EXERCISE GOAL
A faithful copy of the data is what is wanted, minus any pictures.

INFORMATION GIVEN

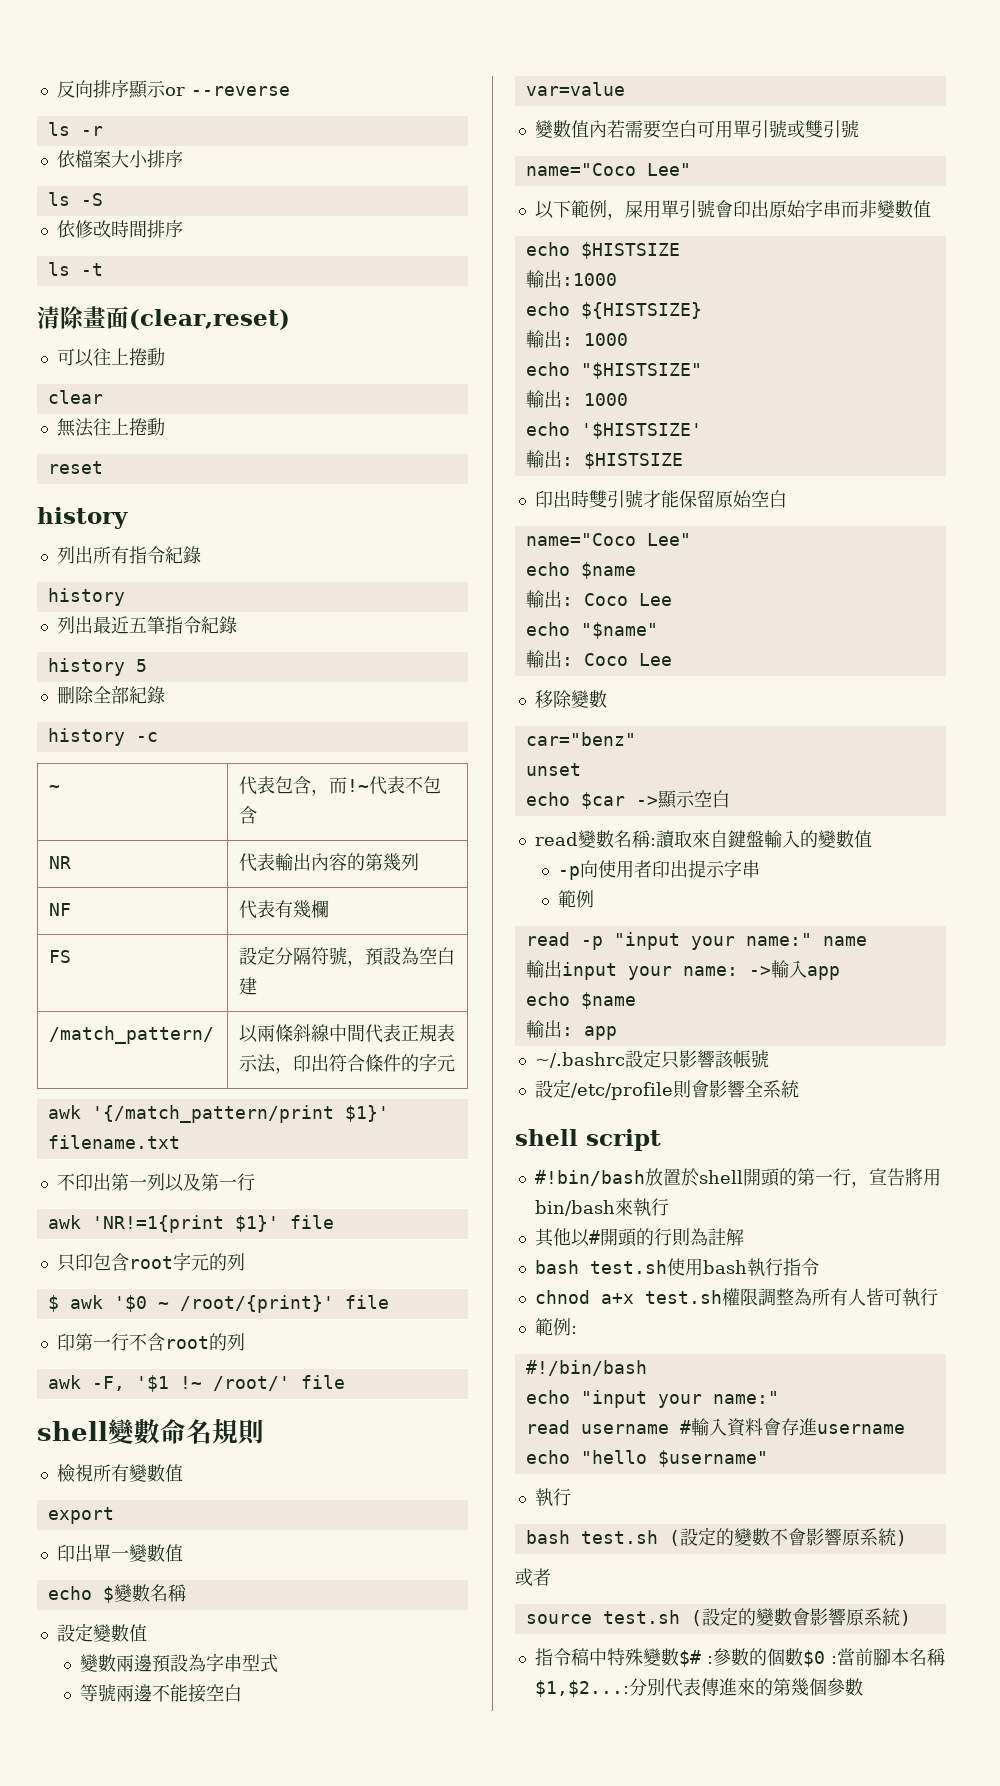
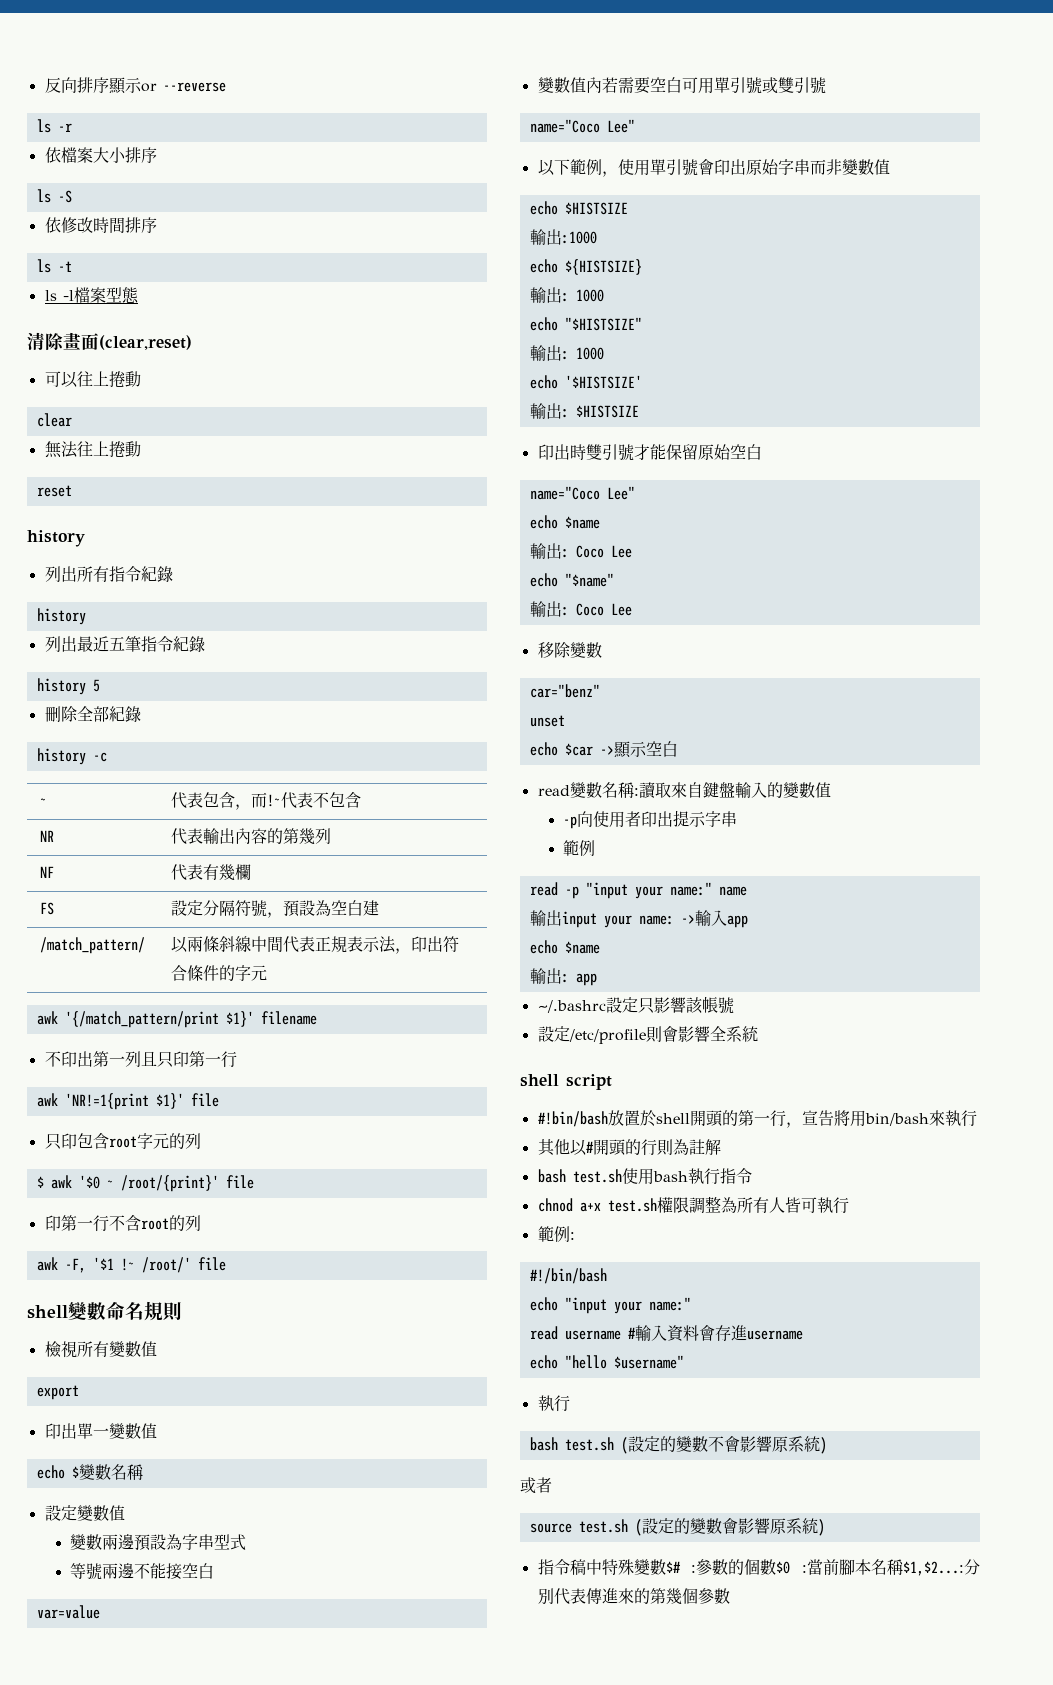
(103, 269) none -> [44,287,139,303] // ls -l檔案型態
[47,1135,180,1149] filename.txt -> [260,1011,317,1025] filename
[164,1173,201,1192] 以及 -> [140,1051,189,1068] 且只印
[624,200,643,218] 屎 -> [617,159,634,175] 使

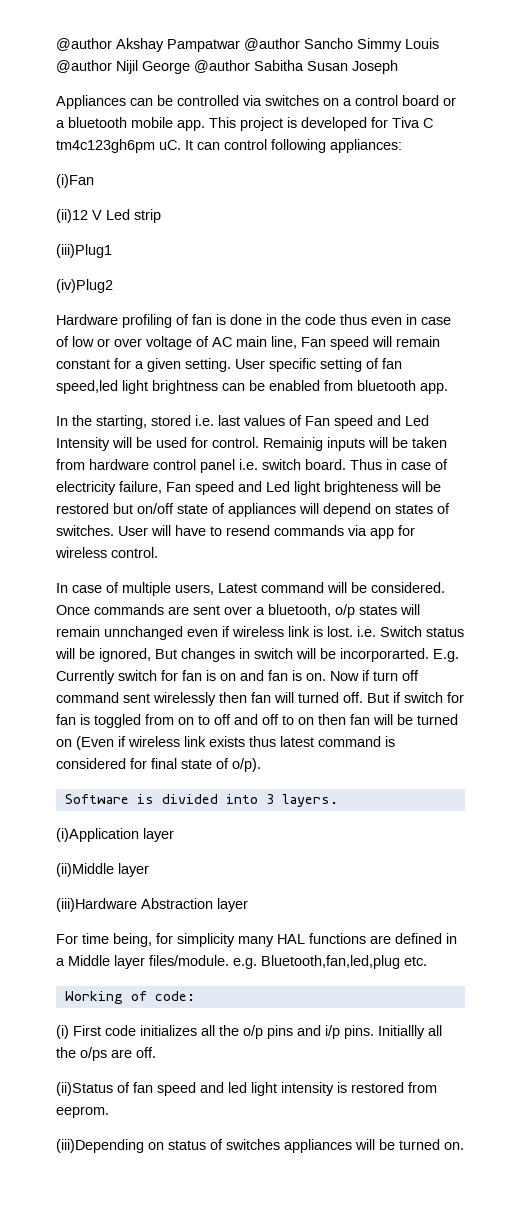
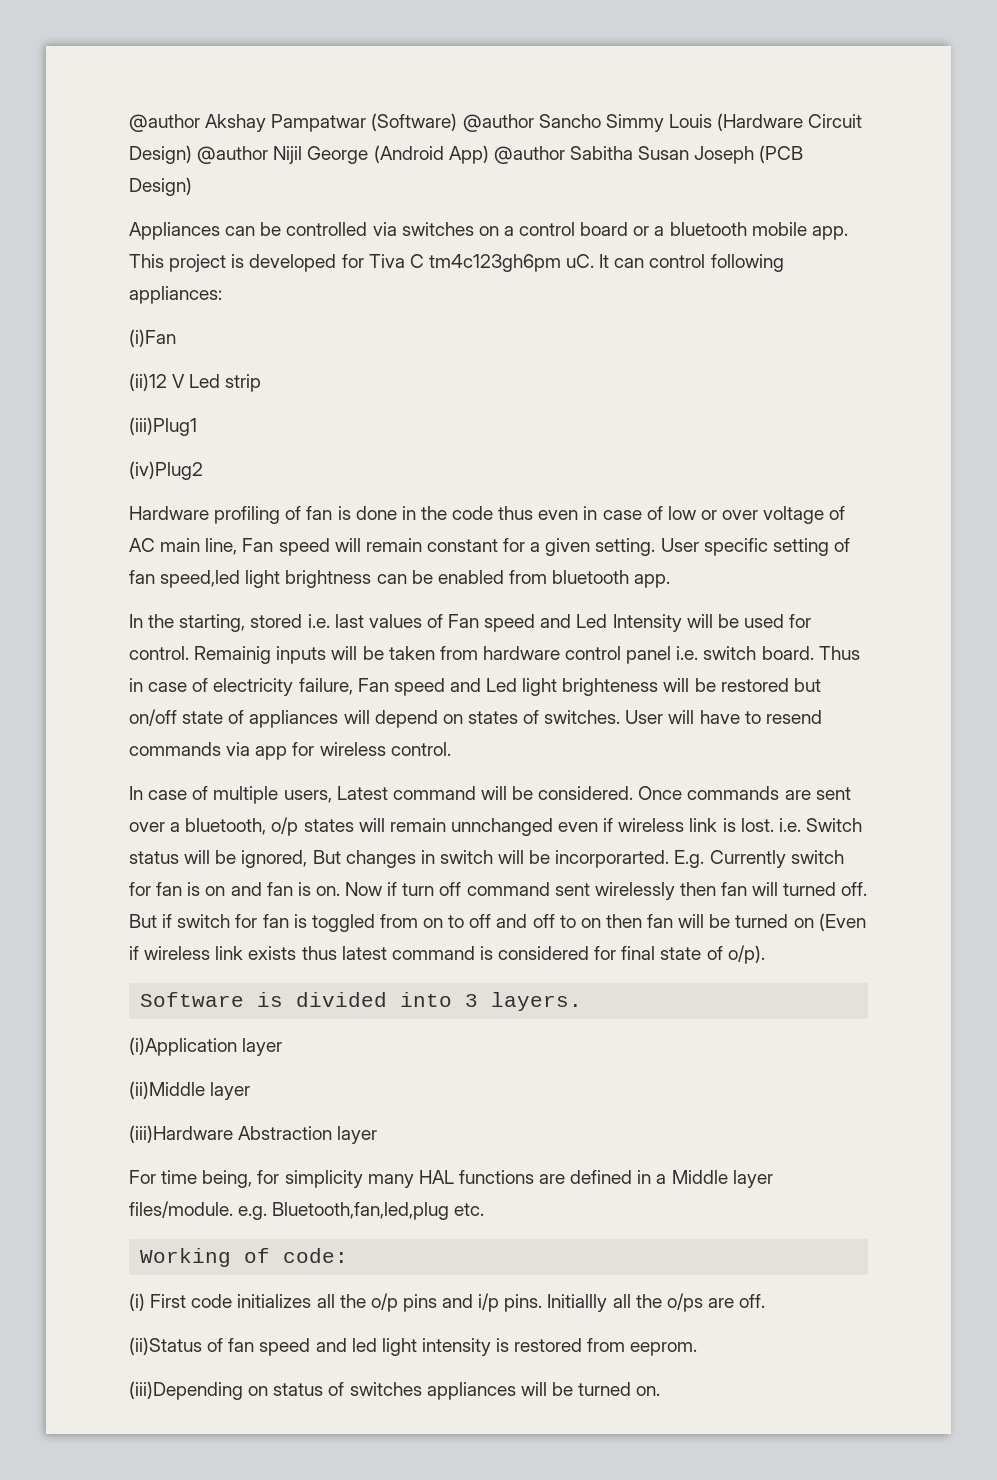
(240, 45) none -> [371,113,458,131] (Software)
(439, 43) none -> [717,113,863,131] [129,145,192,164] (Hardware Circuit Design)
(190, 67) none -> [373,145,489,164] (Android App)
(398, 67) none -> [759,145,804,163] [129,177,192,196] (PCB Design)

TASK RESULT
(103, 269) none -> [44,287,139,303] // ls -l檔案型態
[47,1135,180,1149] filename.txt -> [260,1011,317,1025] filename
[164,1173,201,1192] 以及 -> [140,1051,189,1068] 且只印
[624,200,643,218] 屎 -> [617,159,634,175] 使

(240, 45) none -> [371,113,458,131] (Software)
(439, 43) none -> [717,113,863,131] [129,145,192,164] (Hardware Circuit Design)
(190, 67) none -> [373,145,489,164] (Android App)
(398, 67) none -> [759,145,804,163] [129,177,192,196] (PCB Design)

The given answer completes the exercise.